LONGUEUIL, Que.—Quebec’s sugarmakers will be allotted a minimum of 3 million new taps through its quota system by 2023.
The announcement Tuesday of a big tap increase from the Quebec Maple Syrup Producers federation comes on the heels of a short crop and sky high syrup demand around the world.
At the same time, the province's syrup reserve is draining quickly, with zero organic syrup left.
“With a need for supply to keep up with demand, the conclusion is evident, Québec’s maple industry is booming!” said Geneviève Martineau, spokesperson for the Quebec Maple Syrup Producers federation, which governs the production of syrup in the province.

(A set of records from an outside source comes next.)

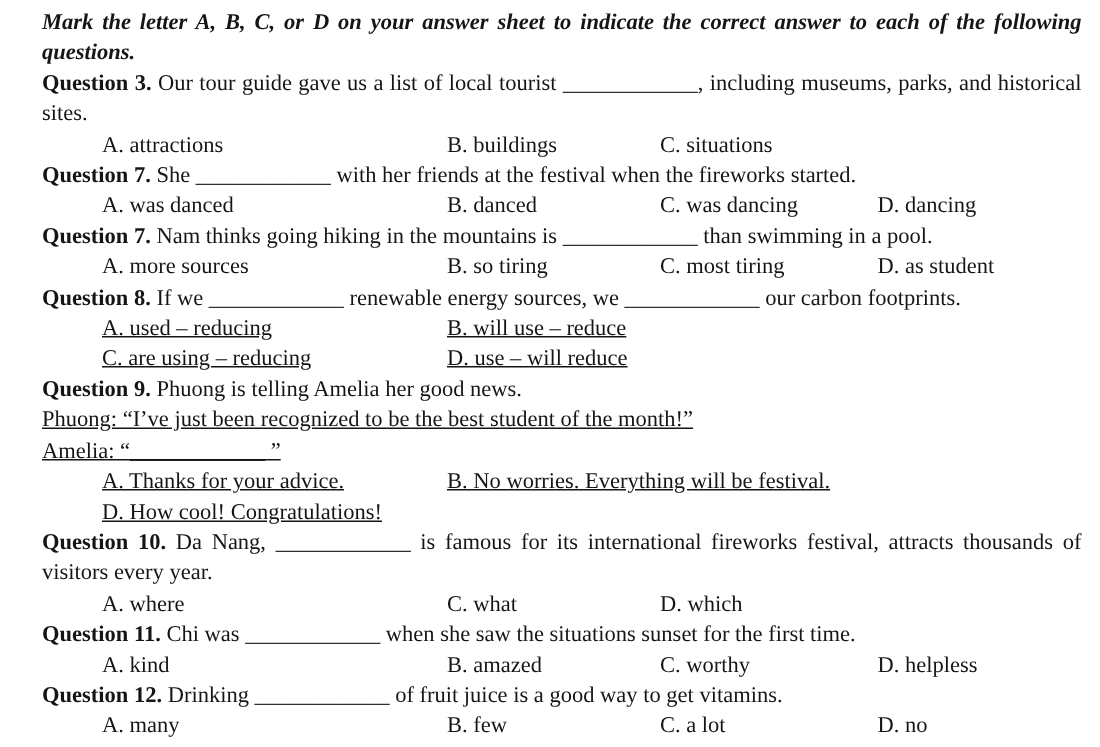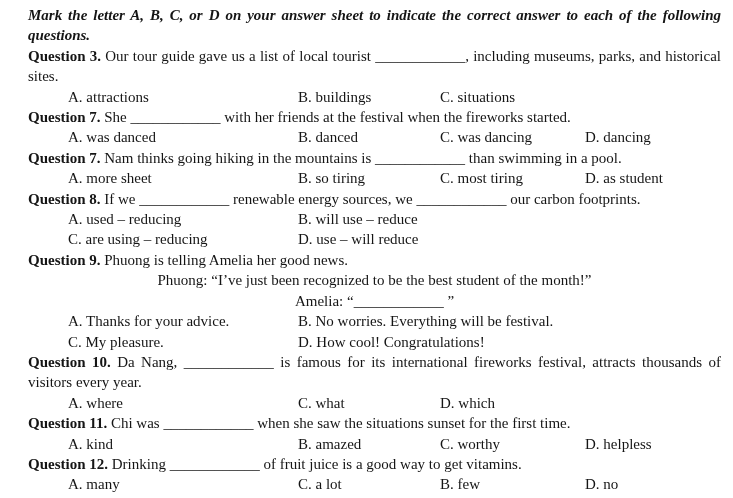--- a/index.html
+++ b/index.html
@@ -79,7 +79,7 @@
 
   <p class="stem"><b>Question 7.</b> <span>Nam thinks going hiking in the mountains is ____________ than swimming in a pool.</span></p>
   <div class="opts cols4">
-    <span class="opt">A. more sheet</span>
+    <span class="opt">A. more sources</span>
     <span class="opt">B. so tiring</span>
     <span class="opt">C. most tiring</span>
     <span class="opt">D. as student</span>

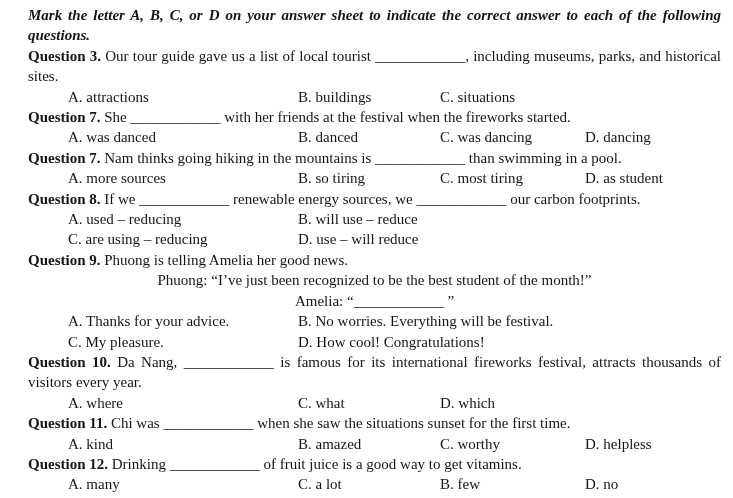--- a/index.html
+++ b/index.html
@@ -48,6 +48,7 @@
   }
   .cols2 {
     grid-template-columns: 230px 1fr;
+    text-decoration: underline;
   }
   .opt {
     white-space: nowrap;

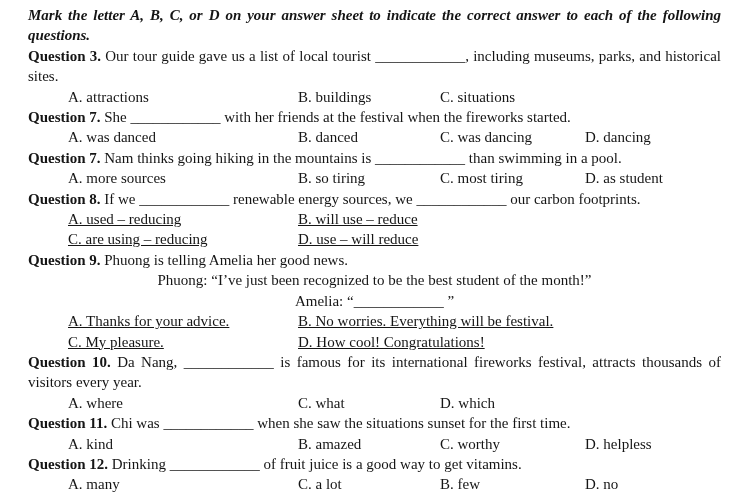--- a/index.html
+++ b/index.html
@@ -37,7 +37,8 @@
     font-weight: bold;
   }
   .dialog {
-    text-align: center;
+    text-align: left;
+    text-decoration: underline;
   }
   .opts {
     display: grid;

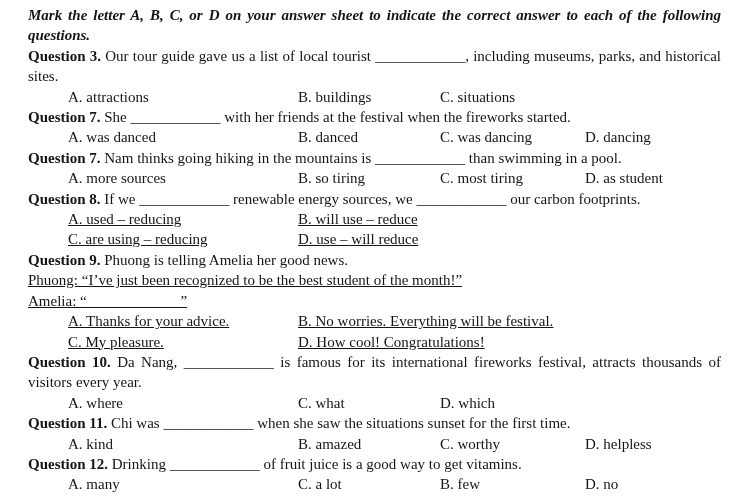--- a/index.html
+++ b/index.html
@@ -101,7 +101,6 @@
   <div class="opts cols2">
     <span class="opt">A. Thanks for your advice.</span>
     <span class="opt">B. No worries. Everything will be festival.</span>
-    <span class="opt">C. My pleasure.</span>
     <span class="opt">D. How cool! Congratulations!</span>
   </div>
 

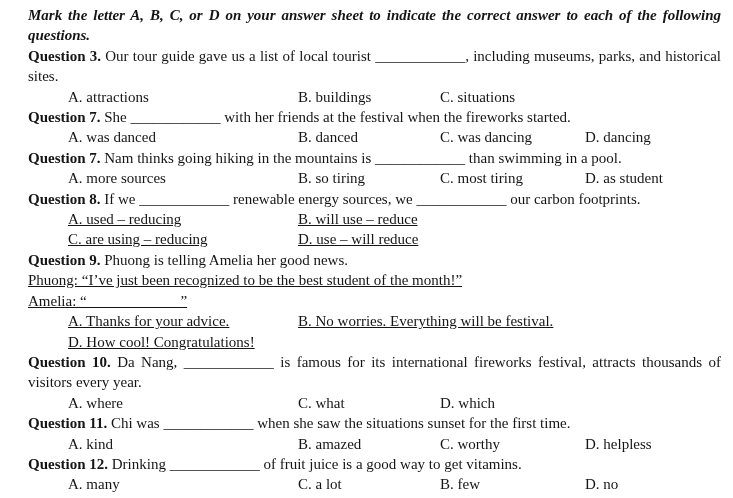--- a/index.html
+++ b/index.html
@@ -122,8 +122,8 @@
   <p class="stem"><b>Question 12.</b> <span>Drinking ____________ of fruit juice is a good way to get vitamins.</span></p>
   <div class="opts cols4">
     <span class="opt">A. many</span>
+    <span class="opt">B. few</span>
     <span class="opt">C. a lot</span>
-    <span class="opt">B. few</span>
     <span class="opt">D. no</span>
   </div>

The federation hinted even more taps may be allotted into the province's quota system.
Taps could start going in as early as next December and will likely be given out as part of a lottery system. The Candadian government is still working out the details on how the taps will be divvied.
The decision comes after an "average" maple syrup harvest in 2021, combined with significant increases in sales and exports of product, the federation said.

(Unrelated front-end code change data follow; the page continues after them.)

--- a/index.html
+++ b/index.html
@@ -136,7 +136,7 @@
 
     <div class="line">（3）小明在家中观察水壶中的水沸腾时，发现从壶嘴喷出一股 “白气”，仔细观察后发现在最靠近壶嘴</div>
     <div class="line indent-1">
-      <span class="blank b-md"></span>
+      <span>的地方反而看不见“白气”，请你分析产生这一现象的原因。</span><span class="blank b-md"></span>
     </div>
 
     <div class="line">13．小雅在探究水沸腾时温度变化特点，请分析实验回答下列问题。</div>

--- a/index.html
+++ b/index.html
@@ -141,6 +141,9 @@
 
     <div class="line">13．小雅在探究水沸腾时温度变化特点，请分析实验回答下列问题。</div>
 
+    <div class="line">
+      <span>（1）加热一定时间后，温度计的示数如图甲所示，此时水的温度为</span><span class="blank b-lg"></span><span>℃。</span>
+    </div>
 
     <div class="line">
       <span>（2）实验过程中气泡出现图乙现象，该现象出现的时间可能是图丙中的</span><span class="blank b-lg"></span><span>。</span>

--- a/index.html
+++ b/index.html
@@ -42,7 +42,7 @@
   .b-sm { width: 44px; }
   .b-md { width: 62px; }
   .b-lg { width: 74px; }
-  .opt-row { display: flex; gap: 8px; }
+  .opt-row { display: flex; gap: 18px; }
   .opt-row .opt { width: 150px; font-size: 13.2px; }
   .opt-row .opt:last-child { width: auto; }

Last week, the federation reported its 6,314 sugarmaker members made 133 million pounds of syrup, down from the previous two year’s record crops.
Foreign exports out of Quebec rose 21.9 percent last year over 2019, the federation said. Sales so far this year are holding strong and look promising for the rest of the year.
Producers in the province put out 48.3 million taps this season. Comparatively, U.S. sugarmakers put out slightly more than 14 million taps, according to the USDA.
Meanwhile, Quebec's stockpile of syrup is draining fast.
In just 10 weeks, the Global Strategic Maple Syrup Reserve went from 107 million pounds in March to 80 million at present, the federation said.
The volume of certified organic syrup has dropped to near zero.
Recent actuarial calculations have determined if the Reserve supply falls below 80 million pounds, the time is ripe to consider new production quotas for the exploitation of new territories and more taps, the federation said.
Bulk buyers, most from the U.S. snapped up 147 million pounds from the federation last year, an increase of more than 14 percent.